14 juin 2015

Le train renversé



Un autre incontournable au Sri Lanka était le pic d'Adam, cette montagne où Adam serait apparu sur la planète. Les Sri lankais y font un pèlerinage en montant les quelque 5000 marches pour prier au temple qui se trouve au sommet. Le meilleur moyen de s'y rendre en transport en commun est probablement de prendre le train jusqu'à Hatton.

J'avais convenu avec mes nouveaux amis français de prendre le train de 8 h 15, ce qui nous donnerait le temps de nous poser un peu à Hatton, en après-midi. C'est qu'il est recommandé d'amorcer l'ascension vers 2 h du matin. Alors vaut mieux se donner le temps d'arriver, de se trouver un hôtel, d'acheter quelques victuailles et de manger avant d'aller piquer un roupillon.

Ne voyant aucun signe de mes amis à la gare, j'ai acheté trois billets de deuxième classe sans siège réservé. Quelques minutes plus tard, Johan et Claire apparaissent avec des billets de troisième classe avec sièges assignés.

Sur le quai de la gare de Kandy, les passagers potentiels s'agglutinent. On essaie de figurer la meilleure stratégie pour se trouver un siège quand le convoi arrivera, mais tout est laissé au hasard. Surtout qu'on hésite à savoir si on doit opter pour la deuxième ou la troisième classe.

On choisit finalement la deuxième classe en prenant le pari que des sièges se libéreront. Considérant que le Nouvel an arrive, les wagons sont bondés. Le mieux qu'on arrive à faire, c'est de s'asseoir par terre, ou sur notre sac à dos, tout près d'une des portes ouvertes. Nous sommes bien tassés.

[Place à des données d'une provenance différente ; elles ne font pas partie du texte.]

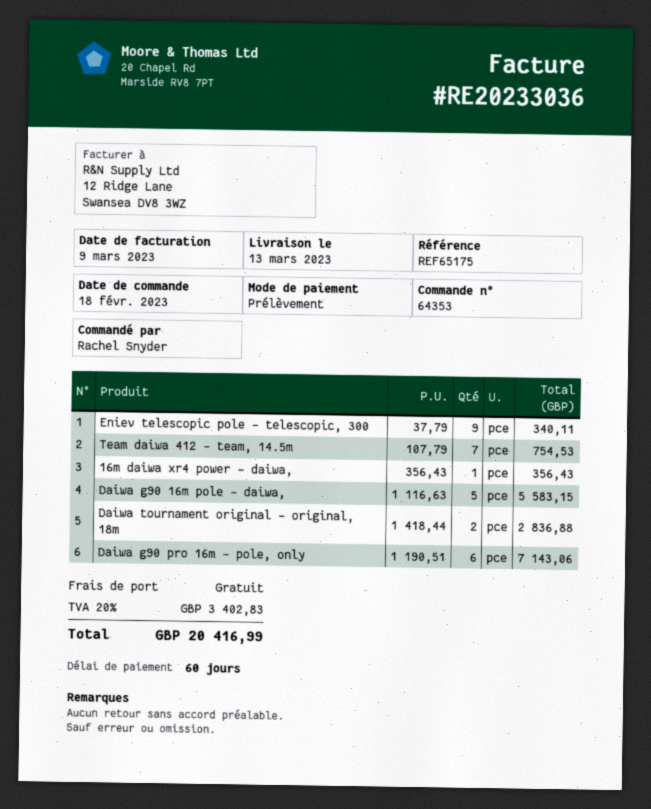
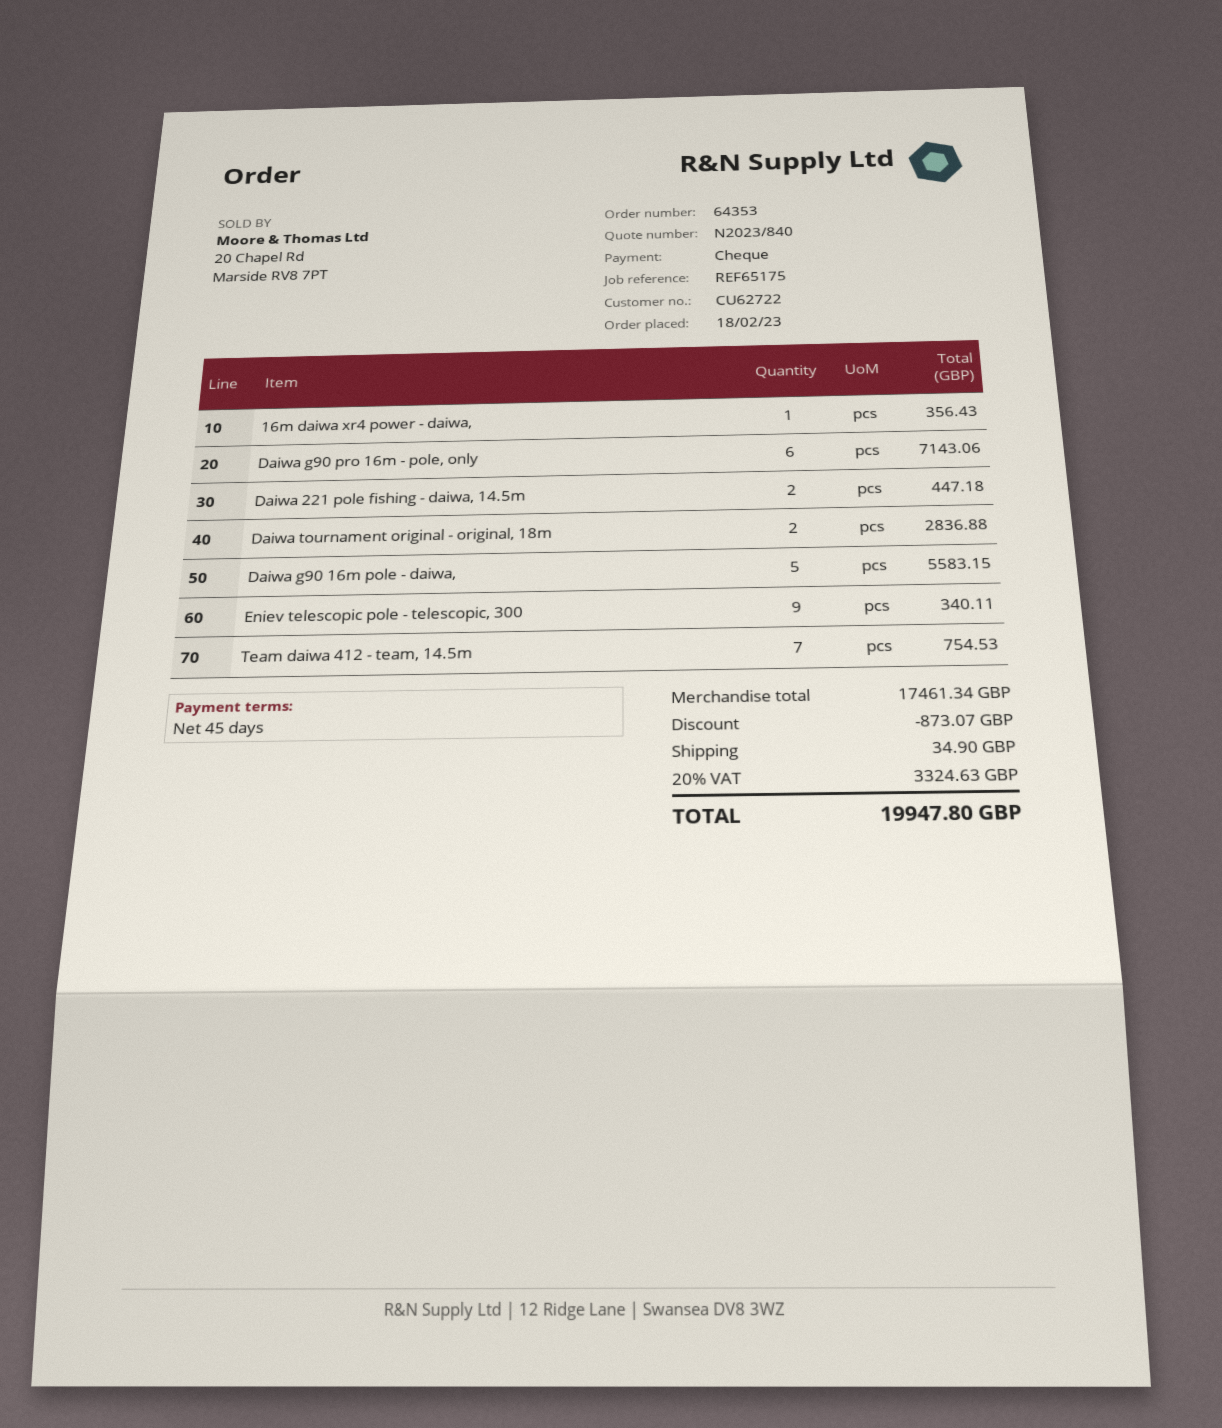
payment terms: 60 days -> 45 days
payment method: direct debit -> cheque
Daiwa 221 pole fishing - daiwa, 14.5m: none -> 2 for 447.18
discount: none -> 873.07
shipping: 0.00 -> 34.90
tax: 20% = 3402.83 -> 20% = 3324.63
total: 20416.99 -> 19947.80

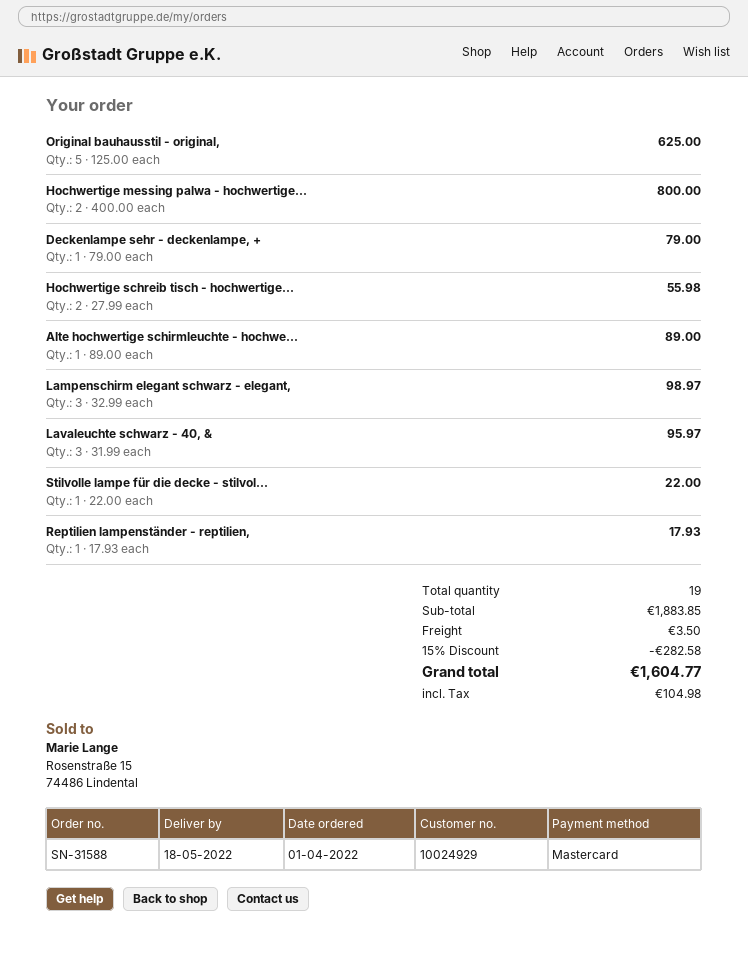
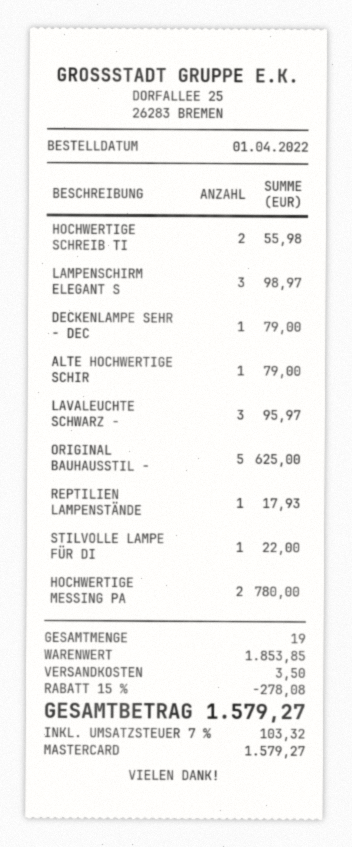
Hochwertige messing palwa - hochwertige...: 2 for 800.00 -> 2 for 780.00
Alte hochwertige schirmleuchte - hochwe...: 1 for 89.00 -> 1 for 79.00
subtotal: 1883.85 -> 1853.85
discount: 15% = 282.58 -> 15% = 278.08
tax: 104.98 -> 103.32
total: 1604.77 -> 1579.27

D'ailleurs, à la gare, un Sri lankais nous annonçait un problème majeur au moment de changer de train. Une mise en garde que nous n'avons pas prise au sérieux considérant qu'il n'a jamais été question de changer de train.

Au fur et à mesure que nous multipliions les arrêts, des passagers descendaient, ce qui libérait quelques sièges. Après environ deux heures, le dernier d'entre nous a finalement pu se poser. On dit qu'il est préférable de s'asseoir à la droite du train pour profiter des paysages. Au point où on en était, on s'en foutait royalement.

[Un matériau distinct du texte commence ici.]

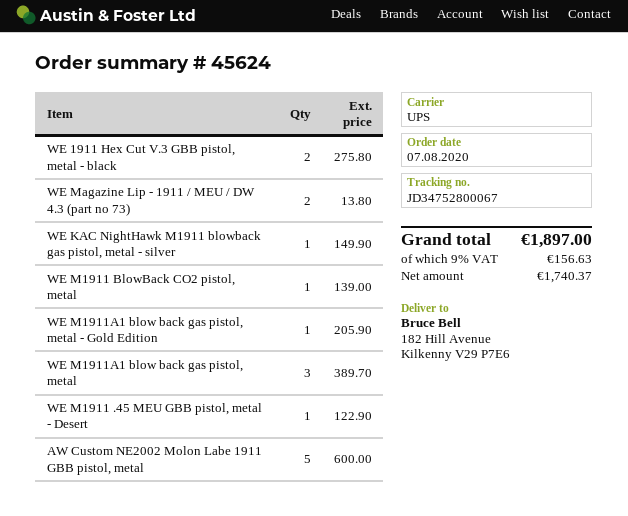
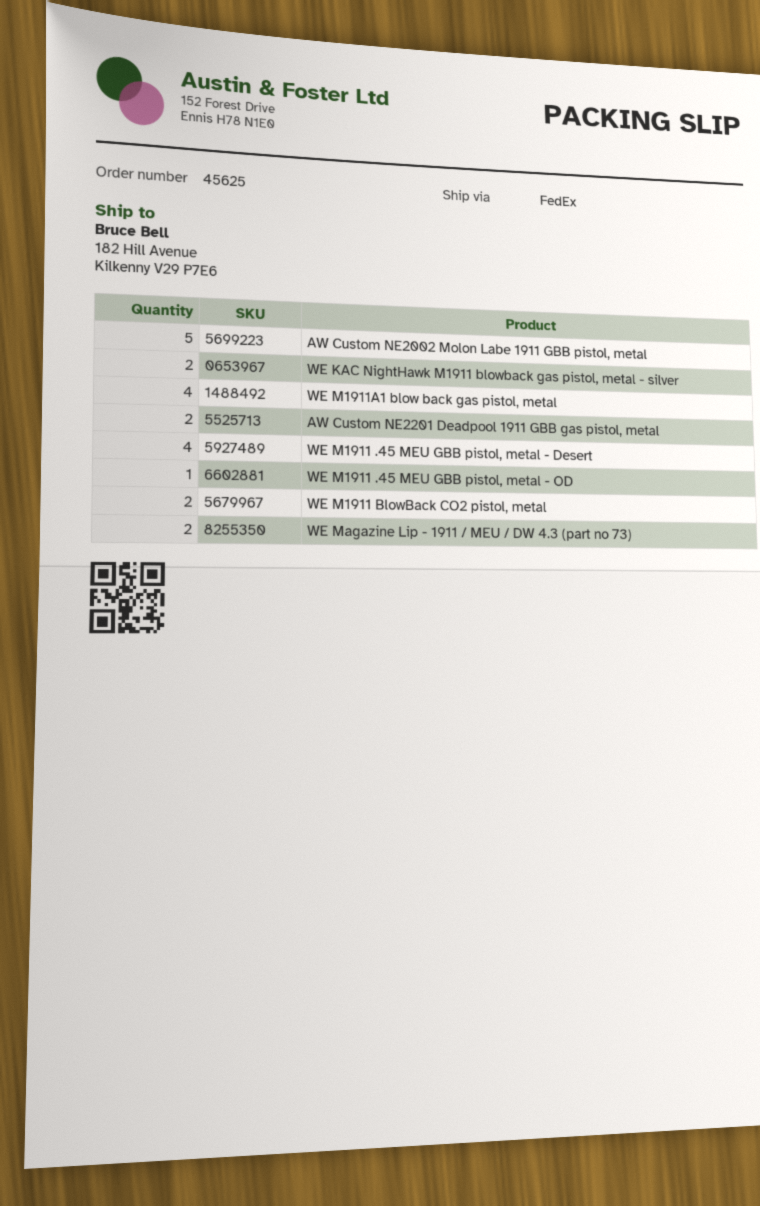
order number: 45624 -> 45625
shipping method: UPS -> FedEx
WE 1911 Hex Cut V.3 GBB pistol, metal - black: 2 -> none
WE KAC NightHawk M1911 blowback gas pistol, metal - silver: 1 -> 2
WE M1911 BlowBack CO2 pistol, metal: 1 -> 2
WE M1911A1 blow back gas pistol, metal - Gold Edition: 1 -> none
WE M1911A1 blow back gas pistol, metal: 3 -> 4
WE M1911 .45 MEU GBB pistol, metal - Desert: 1 -> 4
AW Custom NE2201 Deadpool 1911 GBB gas pistol, metal: none -> 2
WE M1911 .45 MEU GBB pistol, metal - OD: none -> 1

Puis, le train s'est immobilisé au milieu de nulle part. Niet. Plus un mouvement. Pas de gare non plus. En regardant par la fenêtre, on voyait des gens sauter du convoi, d'autres qui s'approchaient avec des échelles de bois. La foule s'est agitée, a commencé à récupérer ses bagages.

Il fallait descendre, qu'on nous disait. Tout à coup, c'était l'évacuation, sans la panique. Mine de rien, descendre d'un train quand il n'y a pas de quai, c'est quelque chose.




À travers tous ces voyageurs, les bagages sur le dos ou à bout de bras, au milieu du champ, nous marchions le long des rails. Puis, nous avons compris. Un wagon-citerne renversé entravait la voie. Impressionnant.

Sans trop de directives, nous avons contourné le wagon et nous avons poursuivi la marche entre deux parois rocheuses jusqu'à ce que des gens devant nous nous demandent de nous arrêter et de demeurer en retrait. Pas de place pour nous éloigner, il nous restait à nous coller aux rochers pendant qu'un nouveau train s'approchait.



Ce nouveau train, bondé, se viderait de ses passagers pendant que nous tentions d'y monter. Bordel total. Sans ordre aucun, tout un chacun cherchait le bon wagon et le bon siège. Il a bien fallu une heure pour que nous puissions repartir.

Sans surprise, nous avons entrepris le reste du trajet debout, parce qu'il n'y avait plus de place pour nous asseoir.

Il a fallu quelques minutes pour que Claire s'aperçoive qu'une sangsue s'était accrochée à son pied pendant le transfert. Pas surprenant considérant la voracité de ces bestioles. Elle n'était probablement pas la seule à en avoir chopé quelques-unes.

De là, le trajet s'est poursuivi sans encombres et nous sommes arrivés à Hatton avec environ deux heures de retard. Et il nous restait au moins une heure d'autobus sur des routes sinueuses.